▶ _TASK BRIEF_: If a line in the entries below holds the string "font", copy it.

PROVIDED MATERIAL below:

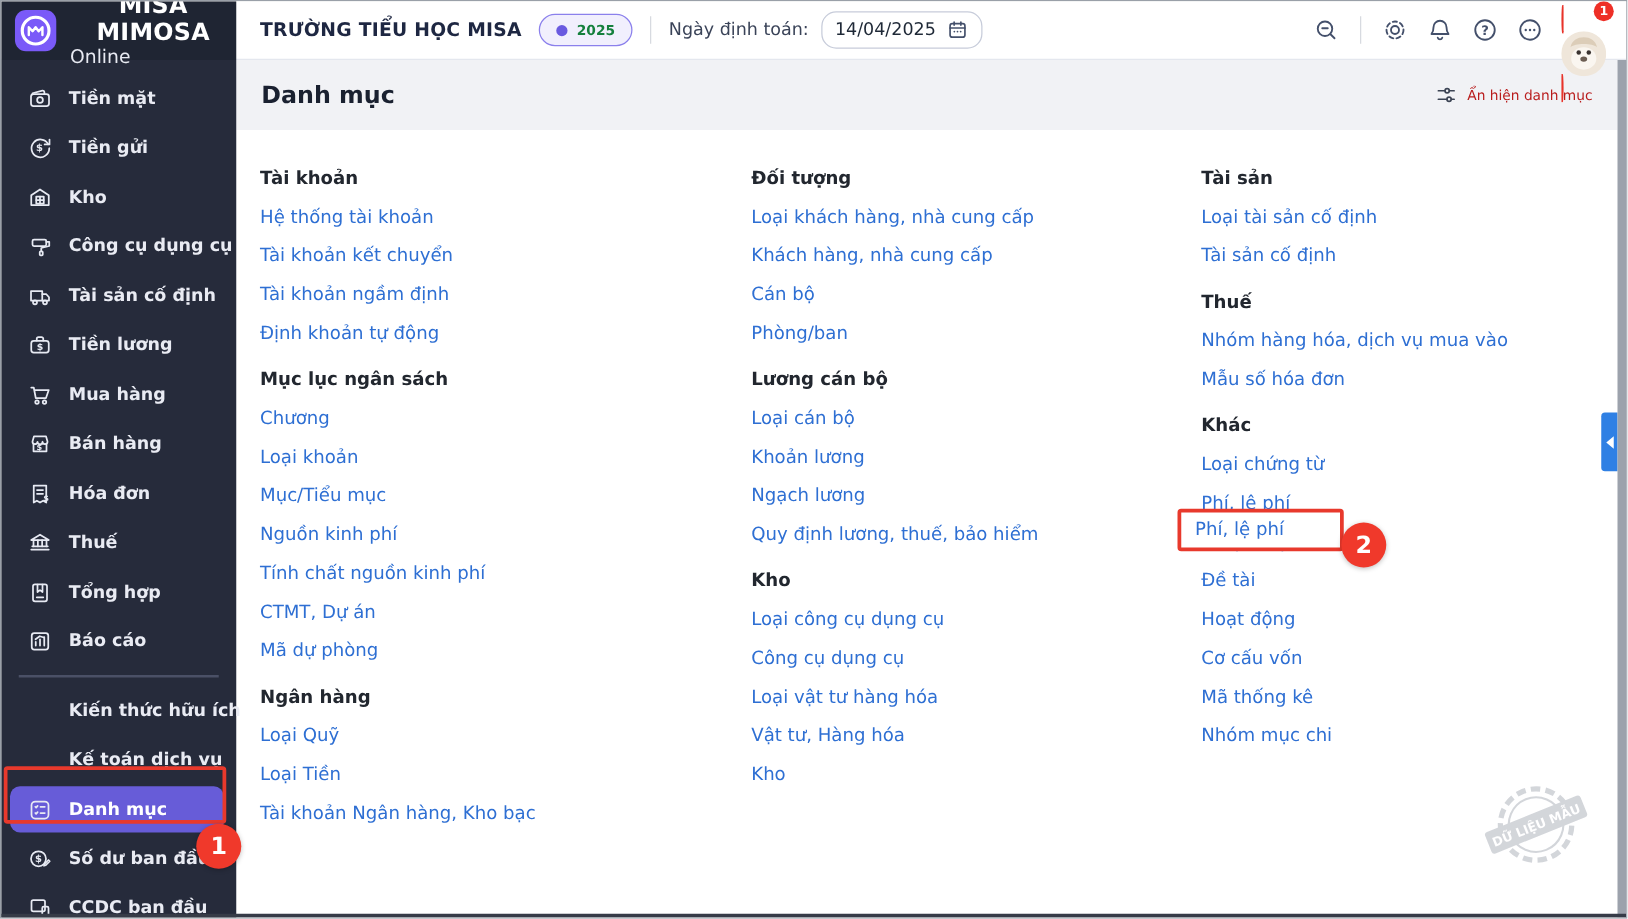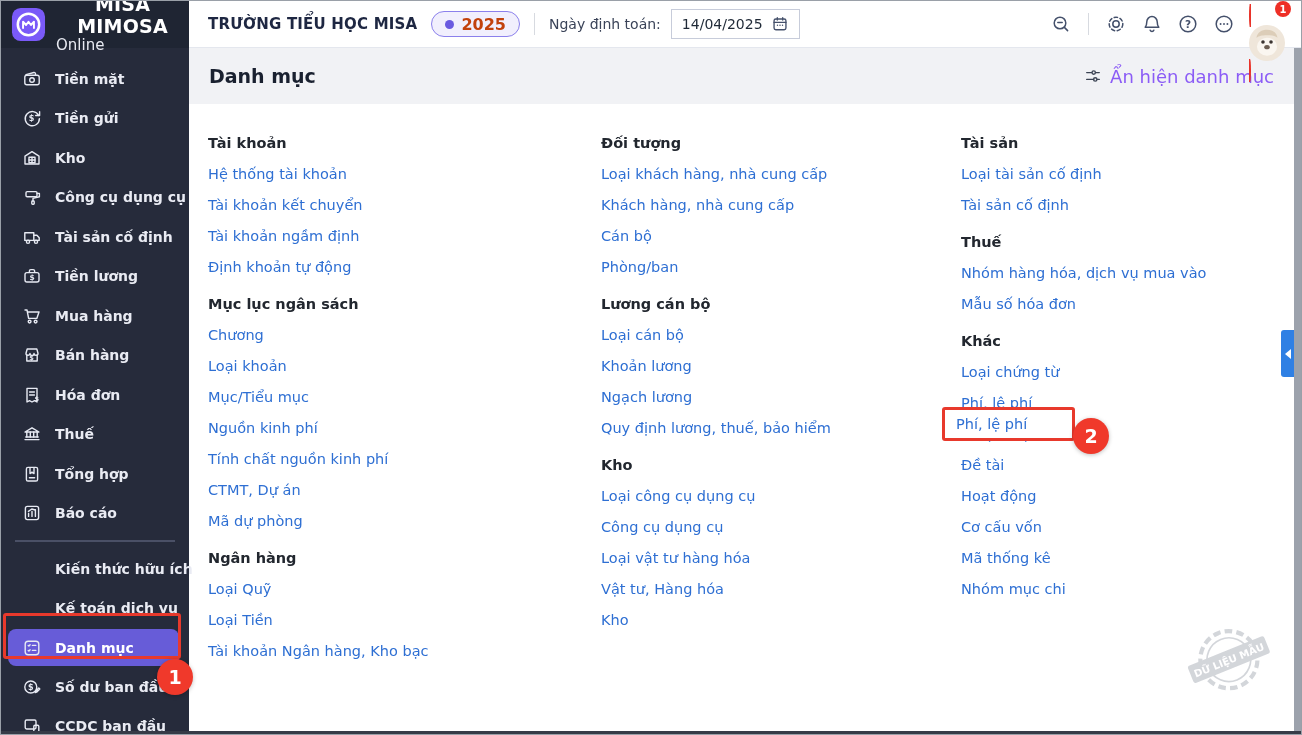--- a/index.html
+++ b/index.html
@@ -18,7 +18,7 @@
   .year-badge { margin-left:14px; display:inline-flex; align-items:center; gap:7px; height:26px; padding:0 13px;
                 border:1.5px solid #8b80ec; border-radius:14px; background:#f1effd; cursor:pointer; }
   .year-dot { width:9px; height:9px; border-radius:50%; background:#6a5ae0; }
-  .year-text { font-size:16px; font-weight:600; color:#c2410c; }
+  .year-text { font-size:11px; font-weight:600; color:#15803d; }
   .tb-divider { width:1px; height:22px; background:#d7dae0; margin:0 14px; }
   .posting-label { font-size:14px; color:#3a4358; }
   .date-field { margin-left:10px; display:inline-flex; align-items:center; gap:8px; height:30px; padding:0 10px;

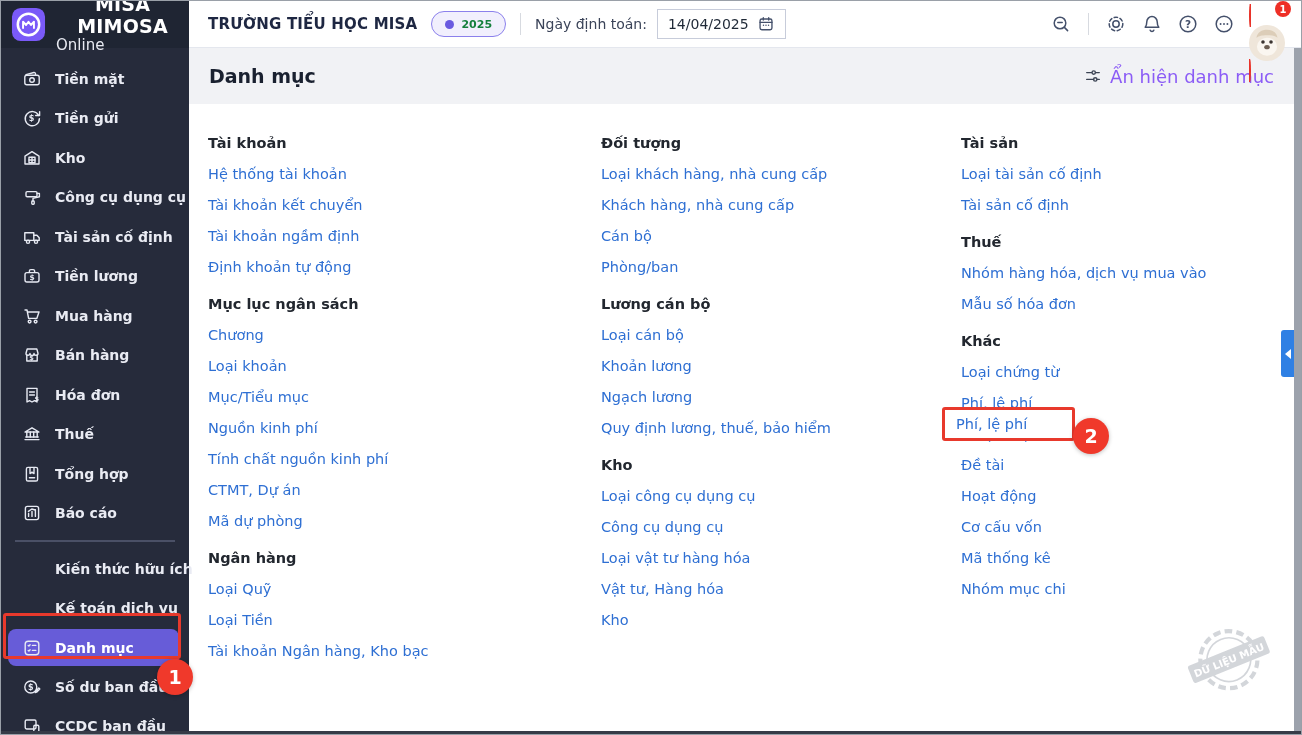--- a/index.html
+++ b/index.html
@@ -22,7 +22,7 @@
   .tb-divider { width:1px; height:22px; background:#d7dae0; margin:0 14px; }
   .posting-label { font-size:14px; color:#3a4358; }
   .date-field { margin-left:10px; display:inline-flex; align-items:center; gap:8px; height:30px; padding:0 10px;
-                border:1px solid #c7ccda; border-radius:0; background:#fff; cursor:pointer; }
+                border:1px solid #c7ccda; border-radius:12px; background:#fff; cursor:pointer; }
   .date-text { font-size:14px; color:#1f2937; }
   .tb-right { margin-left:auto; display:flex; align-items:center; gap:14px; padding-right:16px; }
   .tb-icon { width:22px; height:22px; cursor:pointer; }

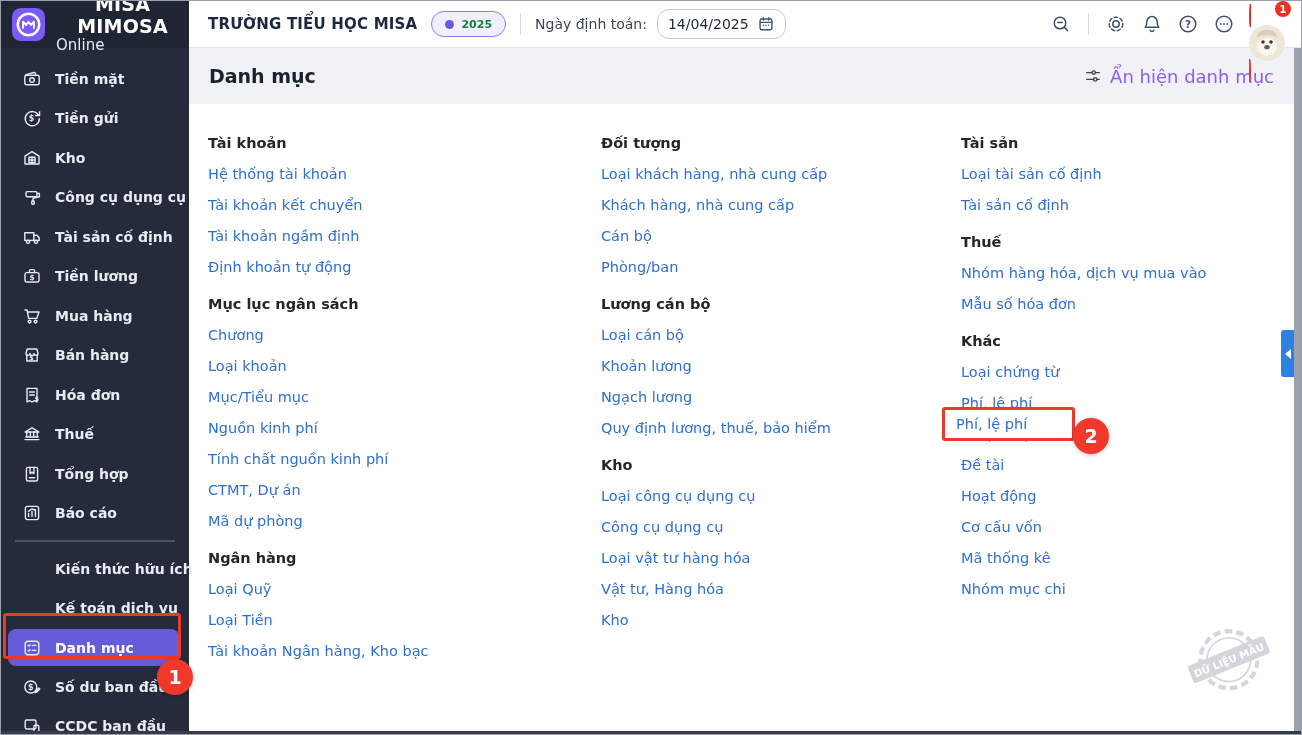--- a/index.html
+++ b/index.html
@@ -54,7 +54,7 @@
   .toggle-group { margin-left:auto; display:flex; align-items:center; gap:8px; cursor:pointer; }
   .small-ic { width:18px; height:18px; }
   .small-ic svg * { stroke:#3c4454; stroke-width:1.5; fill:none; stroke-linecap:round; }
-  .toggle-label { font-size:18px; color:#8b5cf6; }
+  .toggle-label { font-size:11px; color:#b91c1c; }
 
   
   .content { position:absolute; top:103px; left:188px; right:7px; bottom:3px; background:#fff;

End of PROVIDED MATERIAL.

▶ _RESULT OF THE EXERCISE_:
-  .year-text { font-size:16px; font-weight:600; color:#c2410c; }
+  .year-text { font-size:11px; font-weight:600; color:#15803d; }
   .posting-label { font-size:14px; color:#3a4358; }
   .posting-label { font-size:14px; color:#3a4358; }
   .date-text { font-size:14px; color:#1f2937; }
-  .toggle-label { font-size:18px; color:#8b5cf6; }
+  .toggle-label { font-size:11px; color:#b91c1c; }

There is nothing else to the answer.